══ Excerpted records

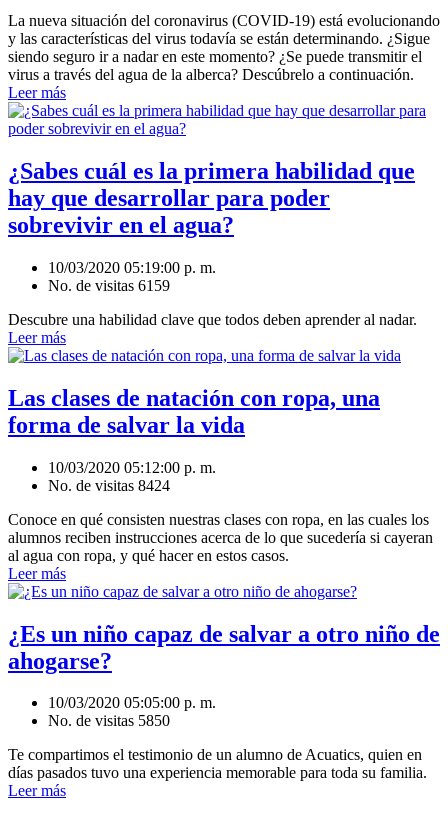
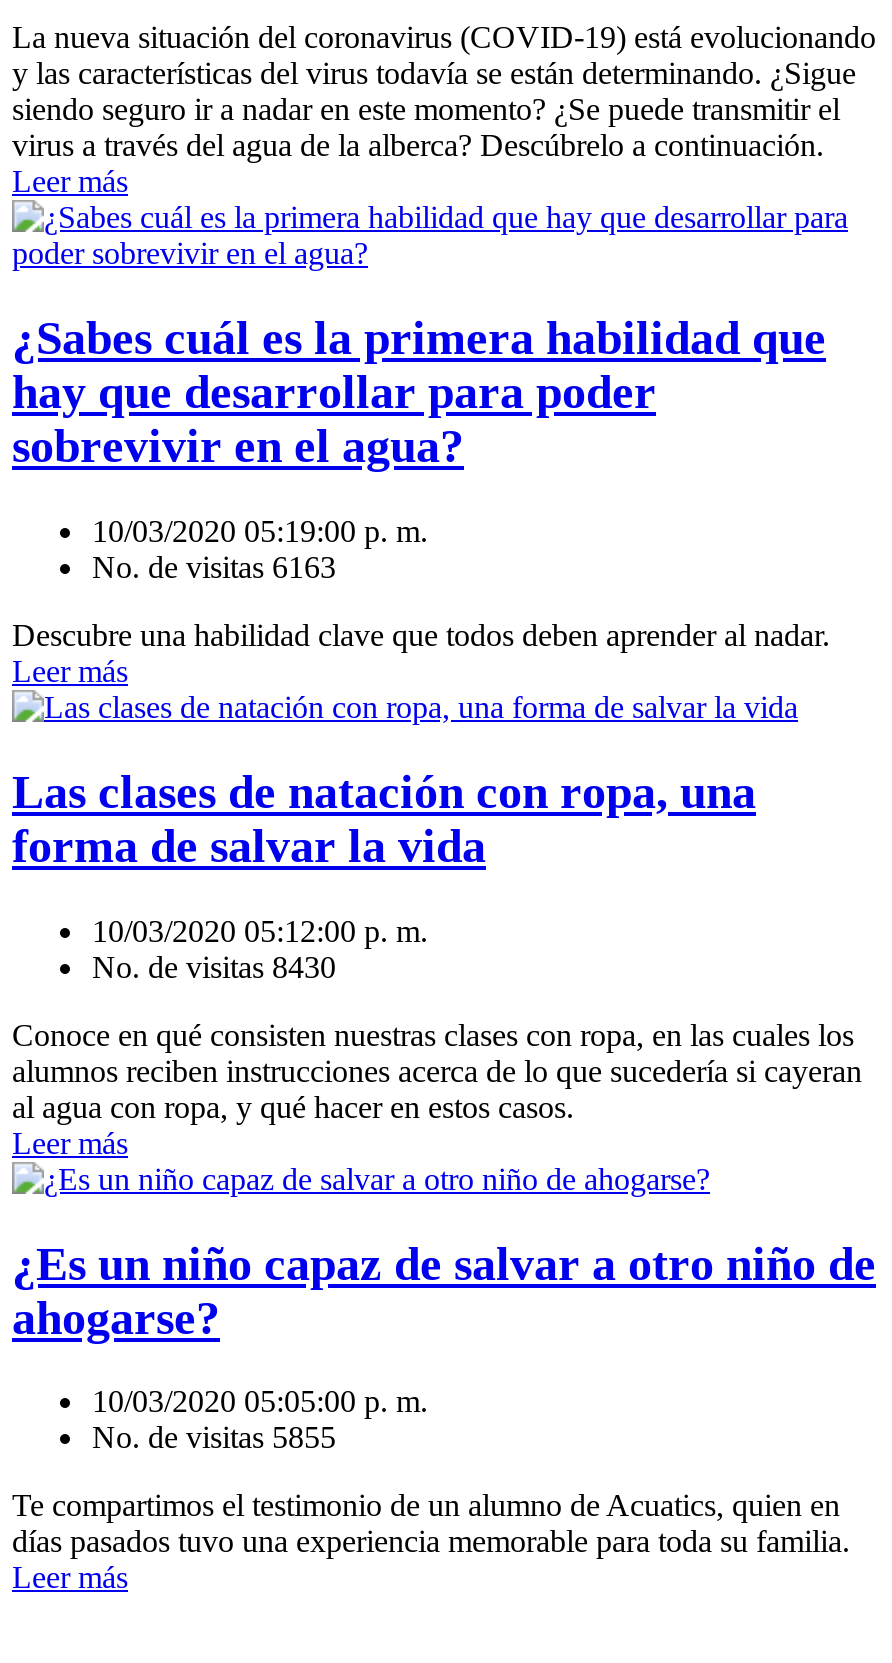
- No. de visitas 6159
+ No. de visitas 6163

- No. de visitas 8424
+ No. de visitas 8430

- No. de visitas 5850
+ No. de visitas 5855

════

#### [Problem requirements]
All of the material above needs to be restated exactly, with no pictures.

#### [Answer box]
- No. de visitas 6159
+ No. de visitas 6163

- No. de visitas 8424
+ No. de visitas 8430

- No. de visitas 5850
+ No. de visitas 5855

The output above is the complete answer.